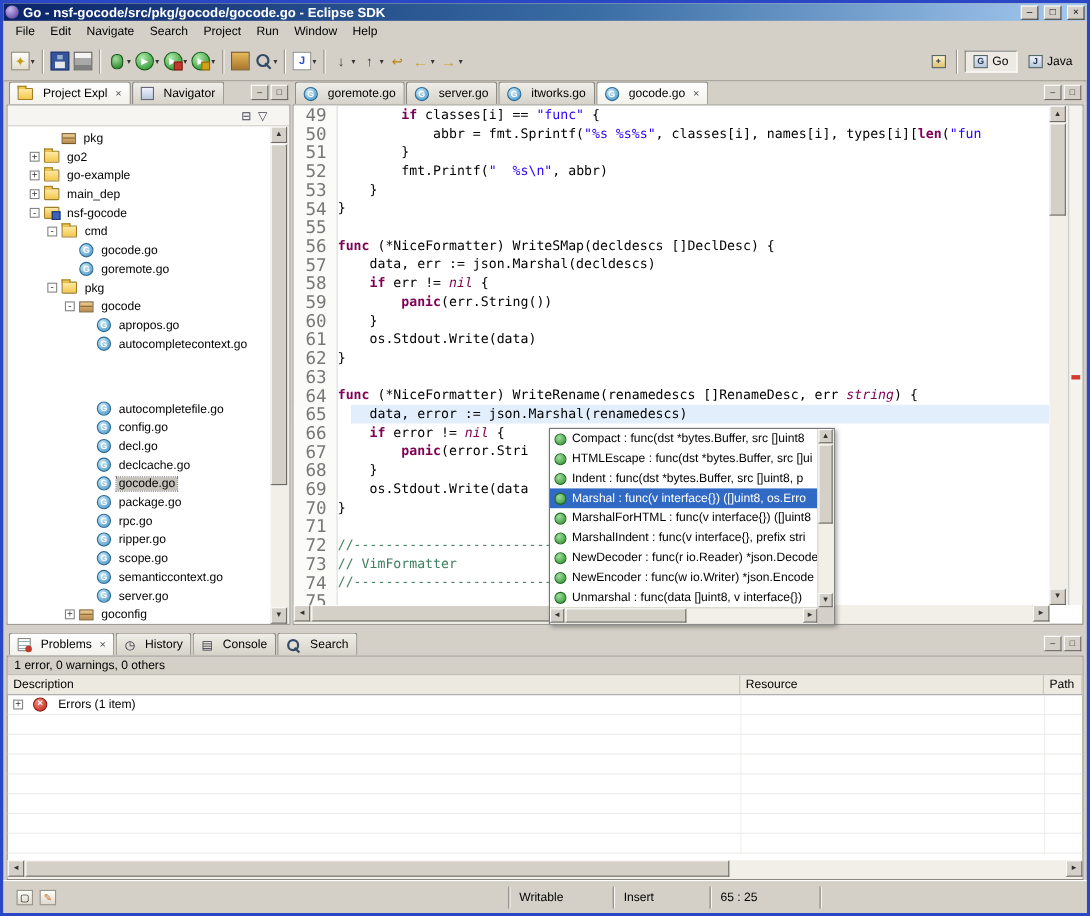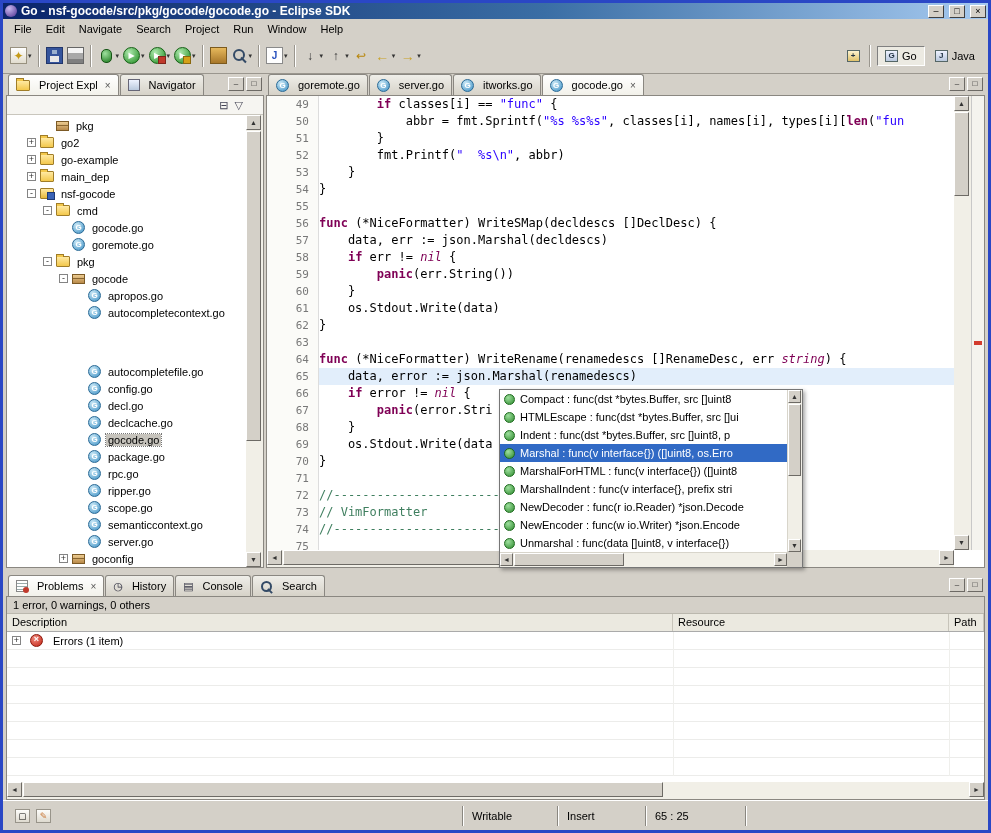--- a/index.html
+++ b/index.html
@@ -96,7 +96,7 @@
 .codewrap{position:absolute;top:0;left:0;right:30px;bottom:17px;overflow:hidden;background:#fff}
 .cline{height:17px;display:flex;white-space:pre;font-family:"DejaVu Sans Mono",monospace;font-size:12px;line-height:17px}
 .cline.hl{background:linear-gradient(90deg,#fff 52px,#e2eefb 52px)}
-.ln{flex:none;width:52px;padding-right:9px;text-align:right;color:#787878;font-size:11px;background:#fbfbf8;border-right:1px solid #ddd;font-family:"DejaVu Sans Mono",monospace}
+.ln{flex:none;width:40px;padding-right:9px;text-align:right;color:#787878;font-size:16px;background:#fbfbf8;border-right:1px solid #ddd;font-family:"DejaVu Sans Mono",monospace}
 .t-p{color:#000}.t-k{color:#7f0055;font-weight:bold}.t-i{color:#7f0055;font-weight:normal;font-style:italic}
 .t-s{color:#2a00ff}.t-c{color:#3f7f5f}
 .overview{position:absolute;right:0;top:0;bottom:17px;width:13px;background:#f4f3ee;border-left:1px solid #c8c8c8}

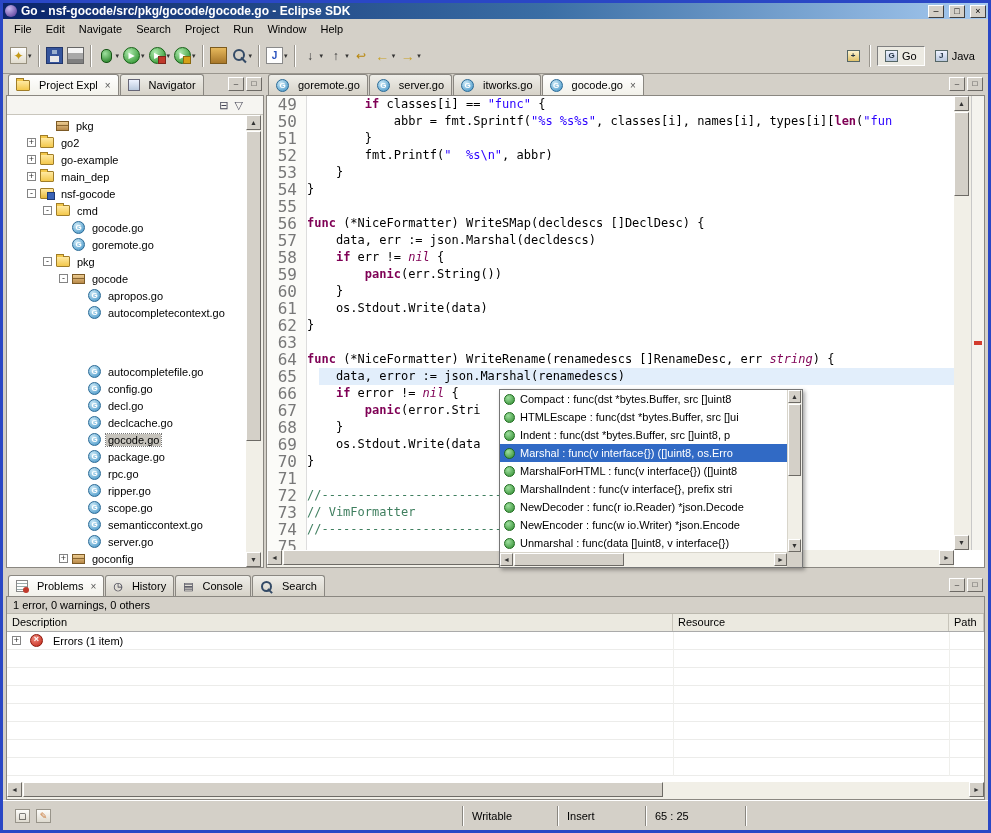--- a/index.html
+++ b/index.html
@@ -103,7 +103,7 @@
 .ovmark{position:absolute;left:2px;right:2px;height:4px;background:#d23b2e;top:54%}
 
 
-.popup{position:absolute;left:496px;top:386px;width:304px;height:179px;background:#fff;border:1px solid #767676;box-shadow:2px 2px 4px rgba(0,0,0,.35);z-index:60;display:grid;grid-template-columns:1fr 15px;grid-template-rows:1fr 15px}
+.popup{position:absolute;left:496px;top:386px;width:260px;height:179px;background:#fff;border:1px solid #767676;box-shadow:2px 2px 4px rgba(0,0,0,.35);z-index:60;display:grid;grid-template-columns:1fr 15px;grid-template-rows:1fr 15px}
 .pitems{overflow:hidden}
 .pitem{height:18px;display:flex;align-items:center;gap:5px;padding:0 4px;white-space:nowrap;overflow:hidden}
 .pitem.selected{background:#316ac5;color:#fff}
########
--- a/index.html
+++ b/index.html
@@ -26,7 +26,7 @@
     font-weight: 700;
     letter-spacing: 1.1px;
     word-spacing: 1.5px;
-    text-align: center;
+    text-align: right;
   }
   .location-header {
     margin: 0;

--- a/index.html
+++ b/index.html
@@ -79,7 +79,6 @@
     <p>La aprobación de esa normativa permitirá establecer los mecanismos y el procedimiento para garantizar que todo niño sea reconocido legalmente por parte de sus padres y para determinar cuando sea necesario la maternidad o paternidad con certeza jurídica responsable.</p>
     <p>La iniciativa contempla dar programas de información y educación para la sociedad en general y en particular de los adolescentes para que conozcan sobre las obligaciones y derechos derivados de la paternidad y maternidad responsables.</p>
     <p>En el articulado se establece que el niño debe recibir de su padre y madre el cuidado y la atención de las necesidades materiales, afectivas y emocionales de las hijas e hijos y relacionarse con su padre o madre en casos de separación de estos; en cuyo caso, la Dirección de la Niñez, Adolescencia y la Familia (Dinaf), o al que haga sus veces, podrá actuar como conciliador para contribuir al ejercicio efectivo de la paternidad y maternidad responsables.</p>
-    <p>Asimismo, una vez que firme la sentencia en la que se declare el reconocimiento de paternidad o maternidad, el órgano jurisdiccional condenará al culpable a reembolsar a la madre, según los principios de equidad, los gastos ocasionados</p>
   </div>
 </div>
########
WORK TO COMPLETE:
Where does the word "Sans" appear in the records above? Return every line that holds it.

ANSWER TO THE EXERCISE:
 .cline{height:17px;display:flex;white-space:pre;font-family:"DejaVu Sans Mono",monospace;font-size:12px;line-height:17px}
-.ln{flex:none;width:52px;padding-right:9px;text-align:right;color:#787878;font-size:11px;background:#fbfbf8;border-right:1px solid #ddd;font-family:"DejaVu Sans Mono",monospace}
+.ln{flex:none;width:40px;padding-right:9px;text-align:right;color:#787878;font-size:16px;background:#fbfbf8;border-right:1px solid #ddd;font-family:"DejaVu Sans Mono",monospace}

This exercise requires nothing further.